The Spark Eco-System with not very often elaborated Components
An Eco-system defines how the harmony is achieved in true sense among components. We've spotlighted the heroes with an interesting example for you.
The article’s title is justified because when I was studying the Spark’s Ecosystem, I had a lot questions with respect to which components are siblings to each other or which are nested one another, and also had “Does such a component actually exists?” aahhh moments.
For the uninitiated, Apache Spark is the modern and a better alternative to good old Hadoop’s Map Reduce.
It was a roller coaster to find one universal diagrams that encapsulated all of the necessary stuff and thus I decided to grab the FigJam board to make things happen.
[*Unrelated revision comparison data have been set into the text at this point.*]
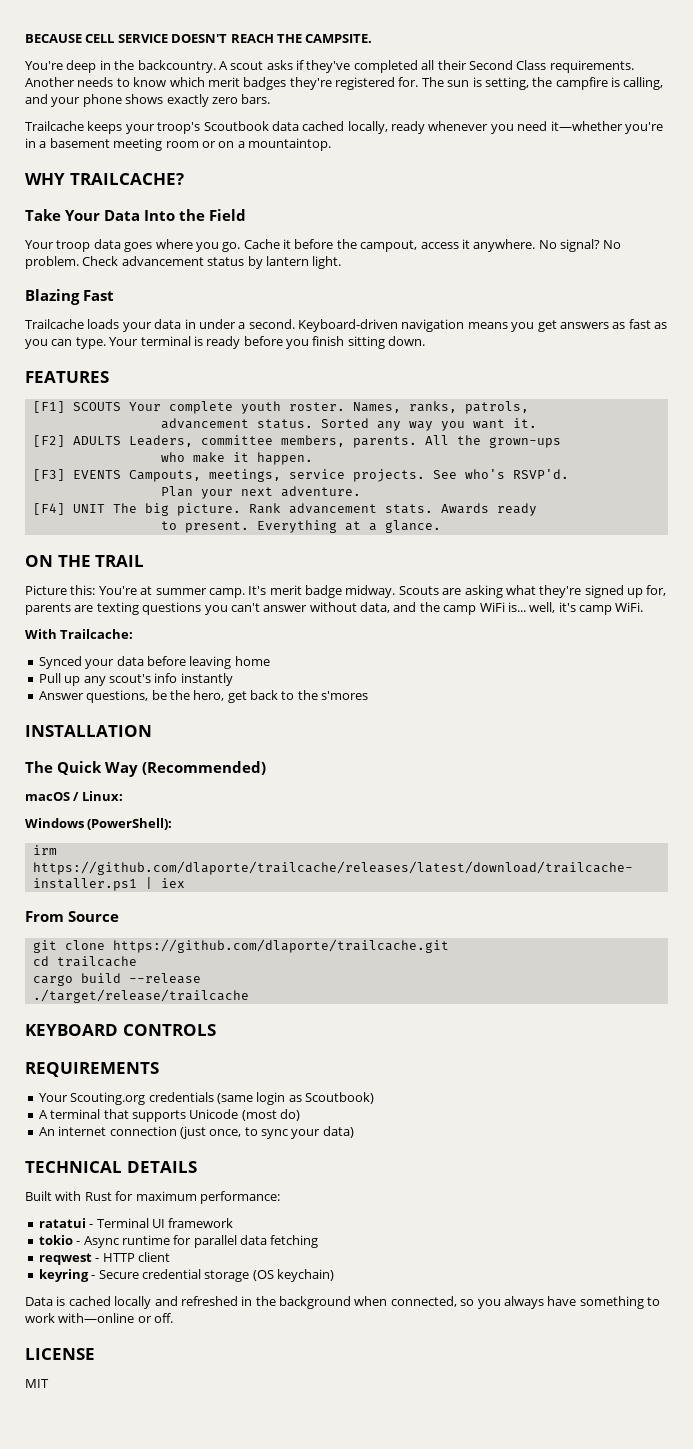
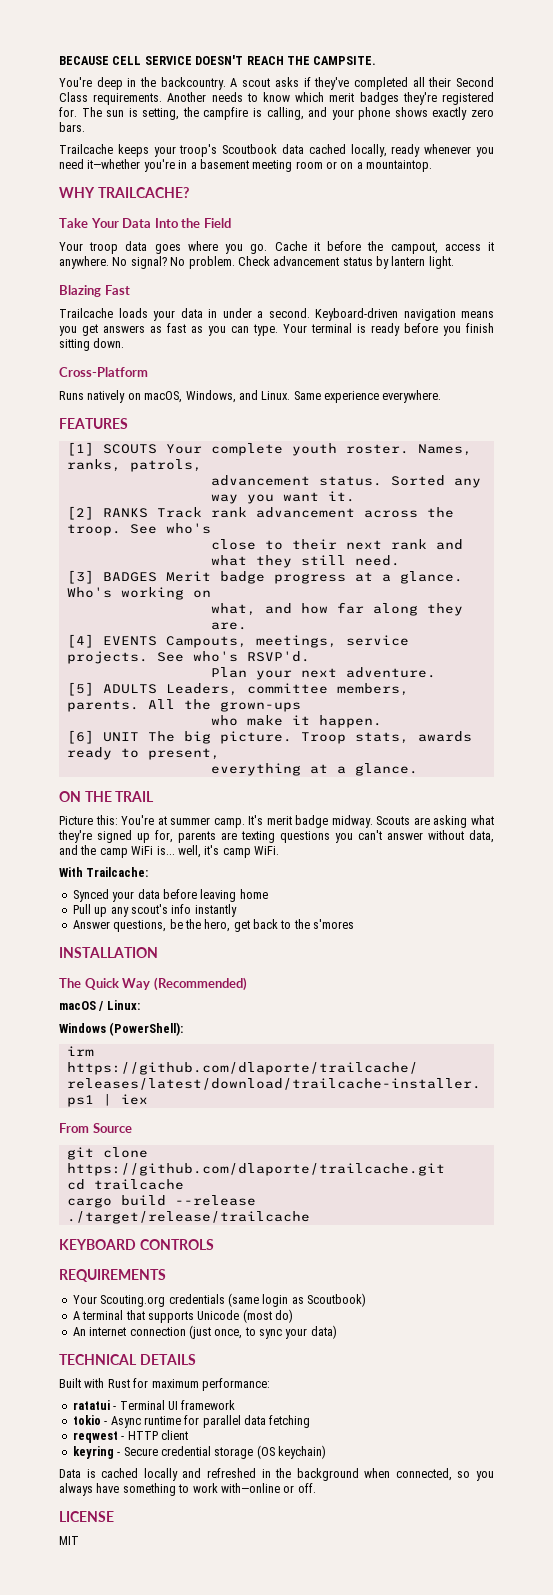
+ Cross-Platform
+ Runs natively on macOS, Windows, and Linux. Same experience everywhere.
- [F1] SCOUTS Your complete youth roster.
+ [1] SCOUTS Your complete youth roster.
- [F2] ADULTS Leaders, committee members, parents.
+ [2] RANKS Track rank advancement across the troop. See who's
+ close to their next rank and what they still need.
+ [3] BADGES Merit badge progress at a glance. Who's working on
+ what, and how far along they are.
+ [4] EVENTS Campouts, meetings, service projects. See who's RSVP'd.
+ Plan your next adventure.
+ [5] ADULTS Leaders, committee members, parents.
- [F3] EVENTS Campouts, meetings, service projects. See who's RSVP'd.
- Plan your next adventure.
- [F4] UNIT The big picture. Rank advancement stats. Awards ready
- to present. Everything at a glance.
+ [6] UNIT The big picture. Troop stats, awards ready to present,
+ everything at a glance.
That’s my story, but what’s yours or rather what should be your?
Let’s take a step back and understand why Study Ecosystem. One of the reasons being that I’ve written this article but the others are as follows:
By studying Spark’s Ecosystem helps you design better data pipelines and architectures that can handle real-world data challenges effectively.
Familiarity with this ecosystem allows you to see how different data processing tasks interconnect, helping you create comprehensive solutions that leverage multiple functionalities without switching between disparate systems.
Knowledge of how Spark operates allows you to make informed decisions about data architecture and technology stacks leading to cost savings through optimized resource allocation and improved performance of data processing workflows.
What makes this Article different?
This article will also help you answer a lot of interview style questions, that are not so easily found on the web we go beyond roles and responsibilities.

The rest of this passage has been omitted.